▶ **About this task**: After finding the line containing "left: 48px ->" below, please output that line and each following one through the line containing "-> <div> <span>BWDate</span>", exactly as written.

[Exercise materials Boundary: Start]

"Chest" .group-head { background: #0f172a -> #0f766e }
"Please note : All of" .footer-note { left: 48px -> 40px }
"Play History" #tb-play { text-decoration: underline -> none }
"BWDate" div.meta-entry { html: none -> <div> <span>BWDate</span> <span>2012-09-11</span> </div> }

[Exercise materials Boundary: End]
[Exercise materials Boundary: Start]

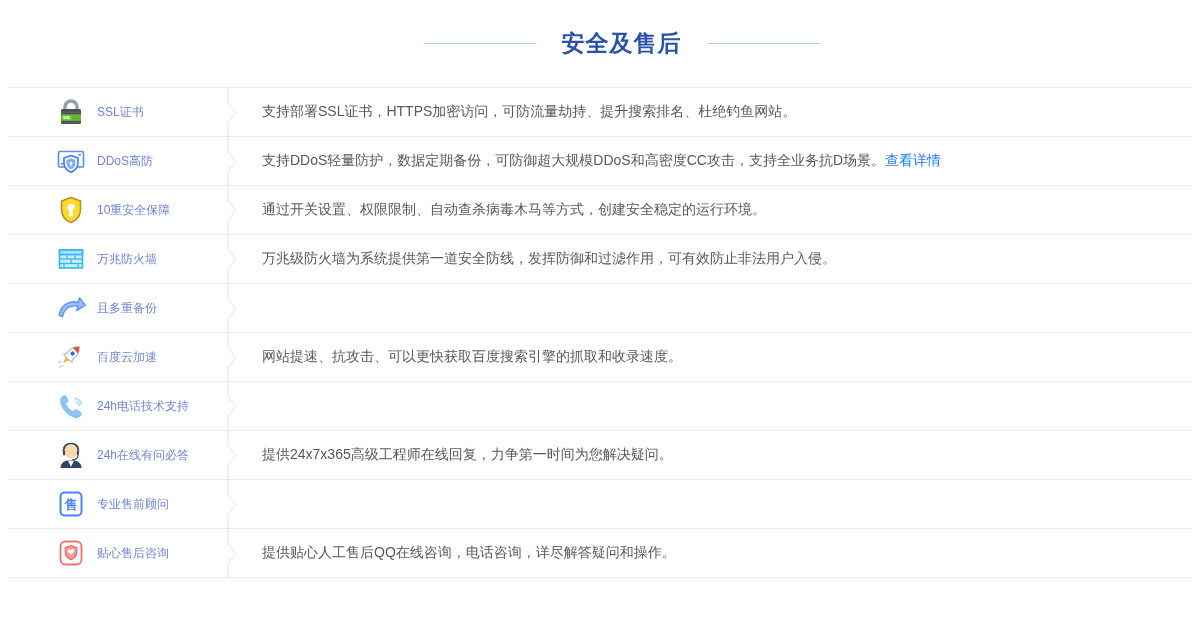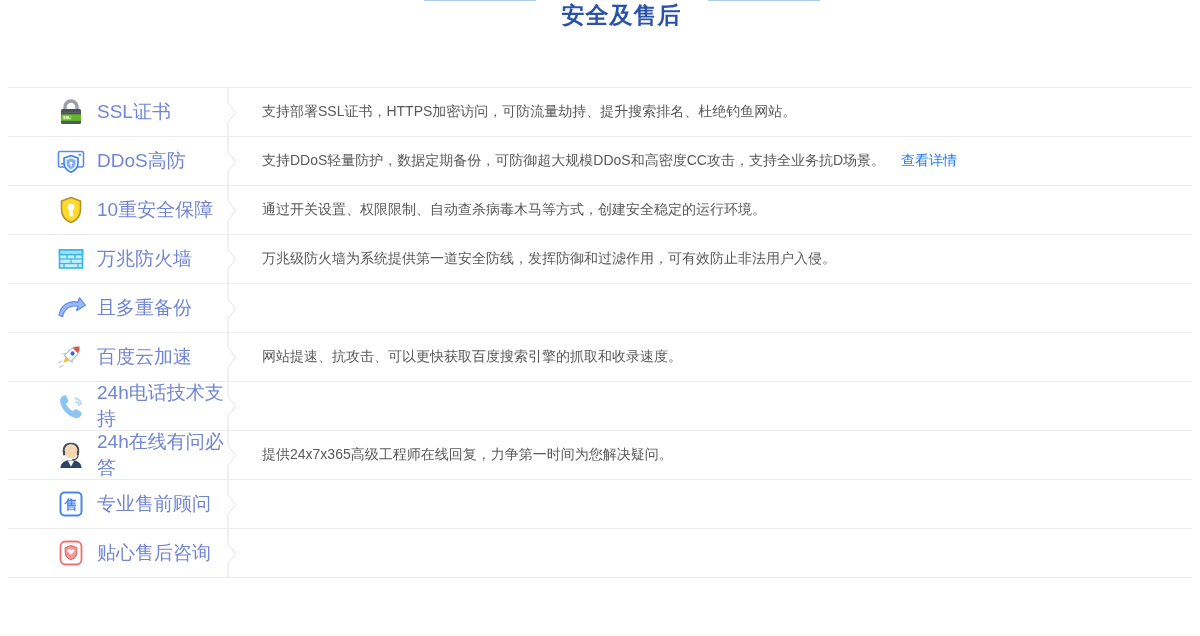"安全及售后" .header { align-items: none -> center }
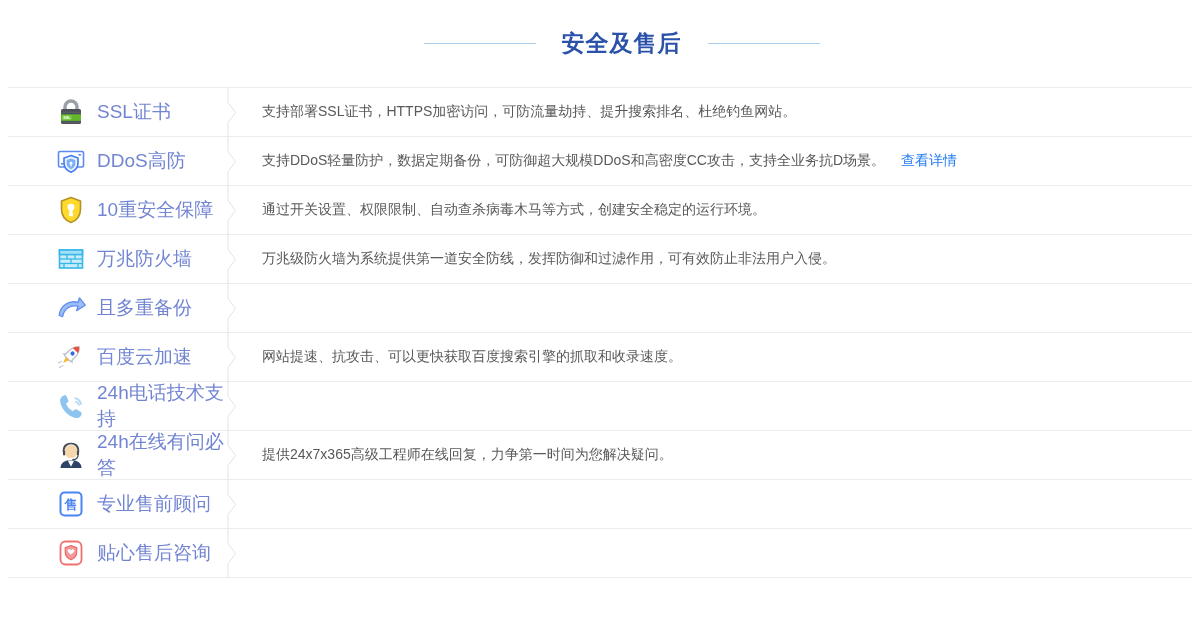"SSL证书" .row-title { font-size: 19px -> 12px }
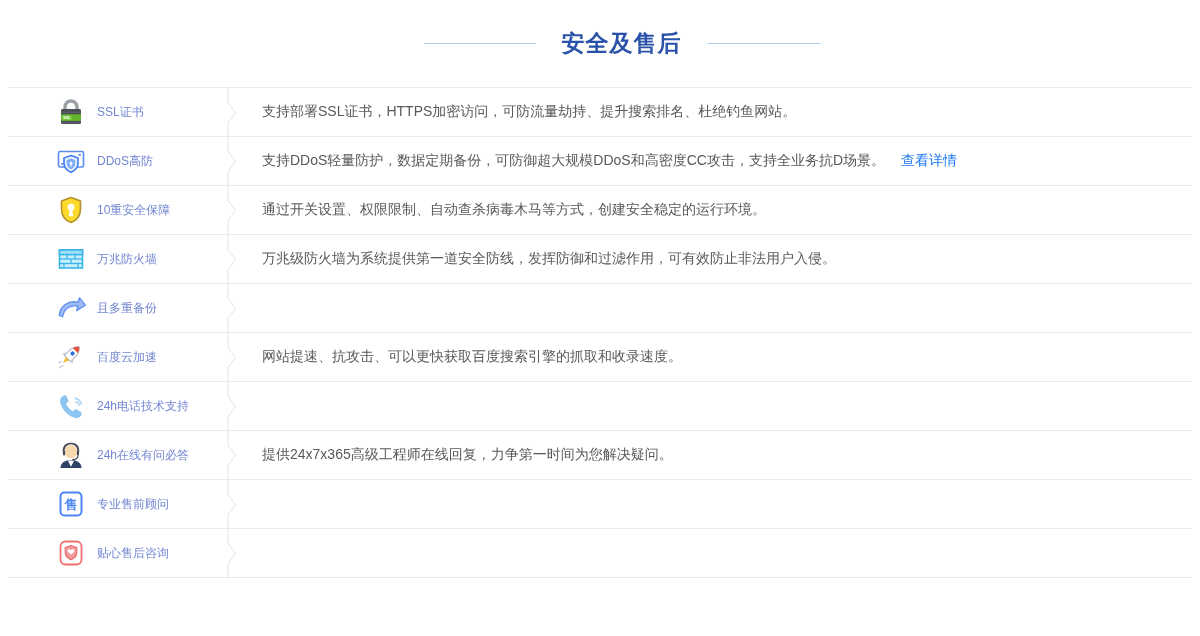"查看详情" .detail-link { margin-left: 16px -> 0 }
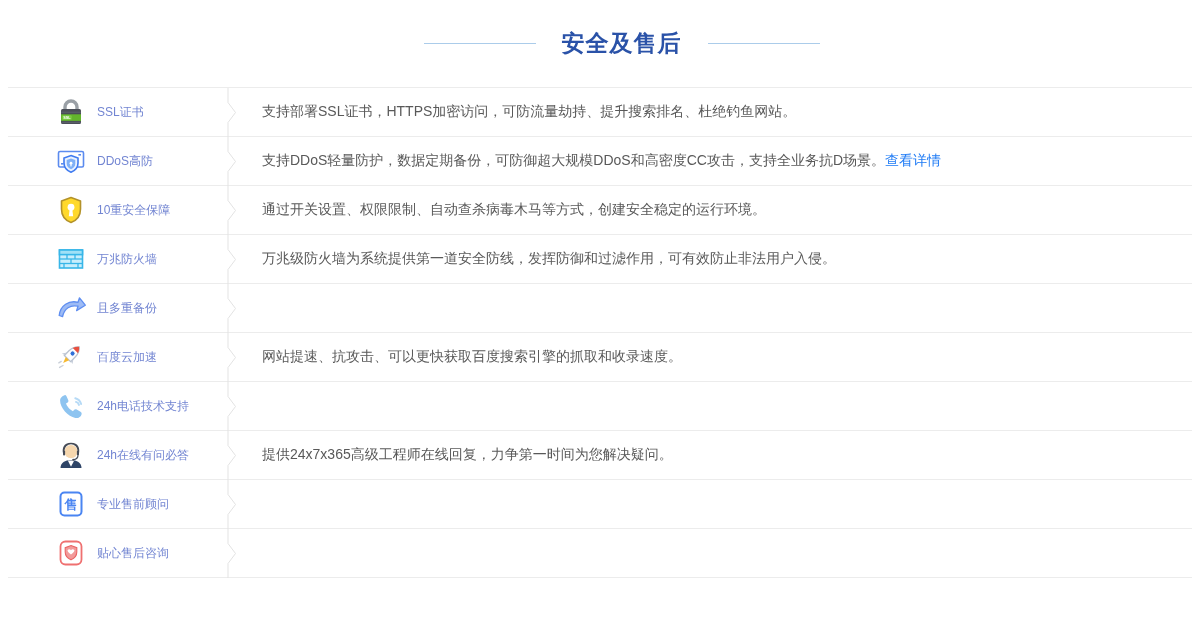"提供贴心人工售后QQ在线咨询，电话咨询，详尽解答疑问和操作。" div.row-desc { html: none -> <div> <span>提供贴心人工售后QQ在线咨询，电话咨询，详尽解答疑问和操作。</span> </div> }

[Exercise materials Boundary: End]
[Exercise materials Boundary: Start]

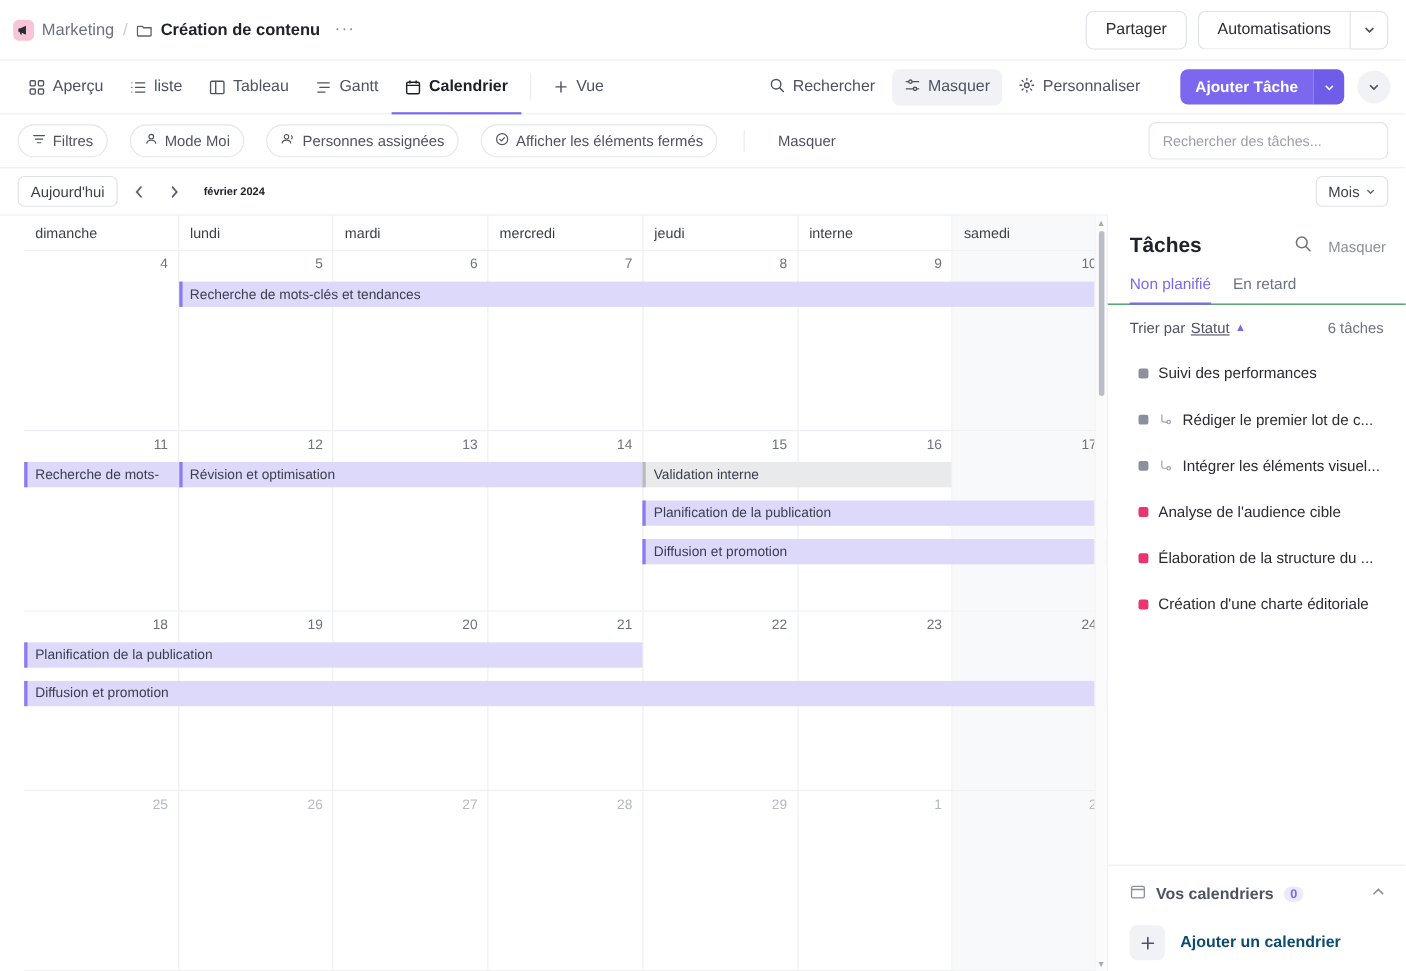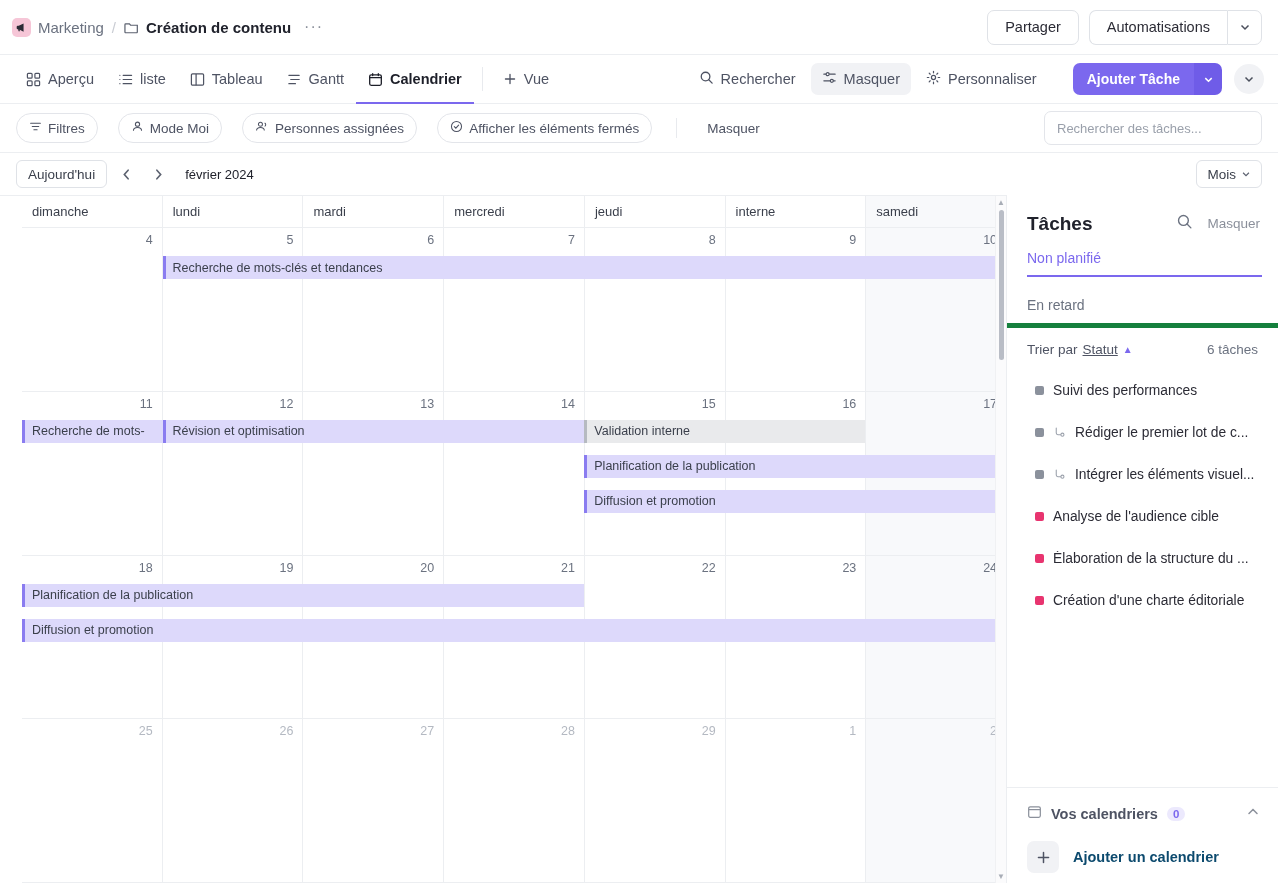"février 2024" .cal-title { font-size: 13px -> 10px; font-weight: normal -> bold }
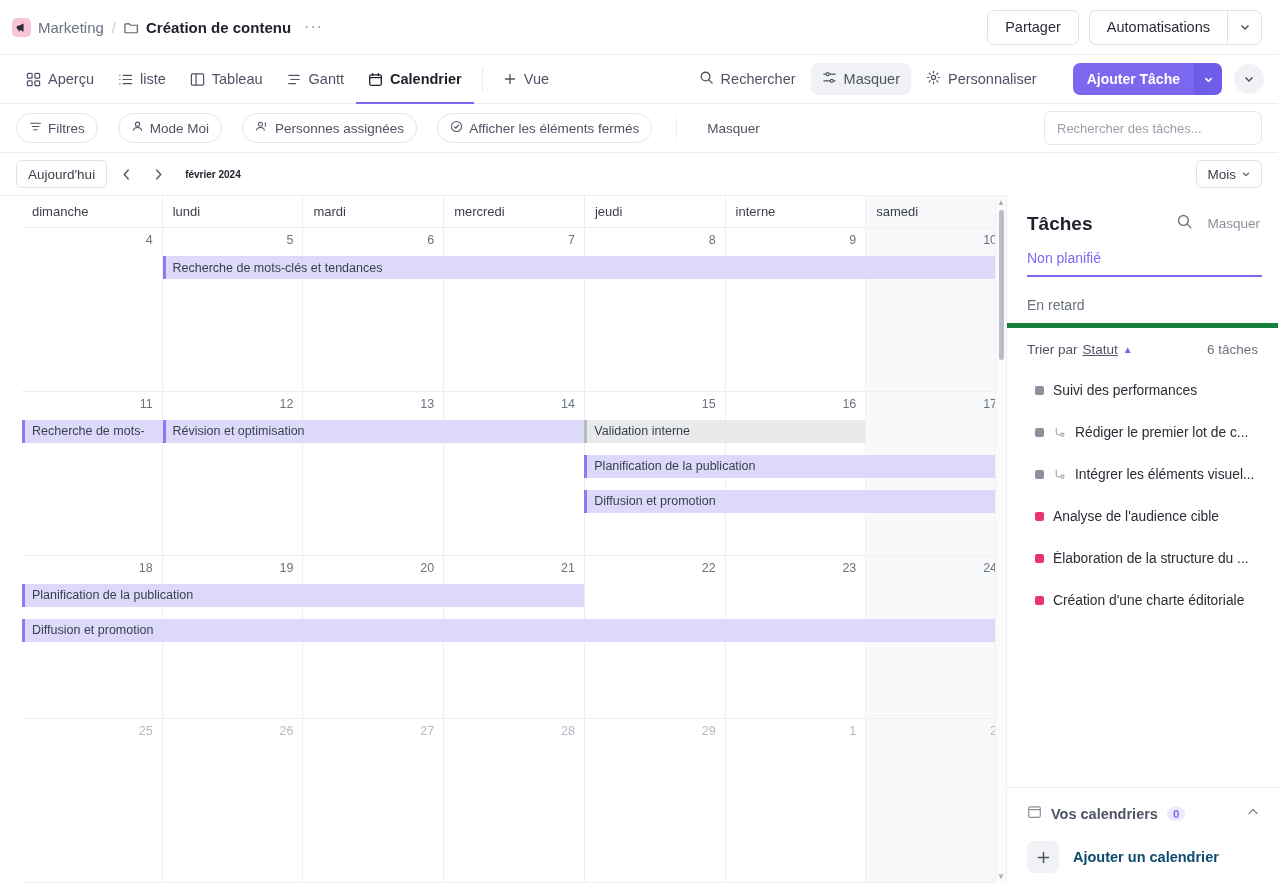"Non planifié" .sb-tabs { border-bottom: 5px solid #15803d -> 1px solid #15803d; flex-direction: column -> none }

[Exercise materials Boundary: End]

▶ **The answer**:
"Please note : All of" .footer-note { left: 48px -> 40px }
"Play History" #tb-play { text-decoration: underline -> none }
"BWDate" div.meta-entry { html: none -> <div> <span>BWDate</span> <span>2012-09-11</span> </div> }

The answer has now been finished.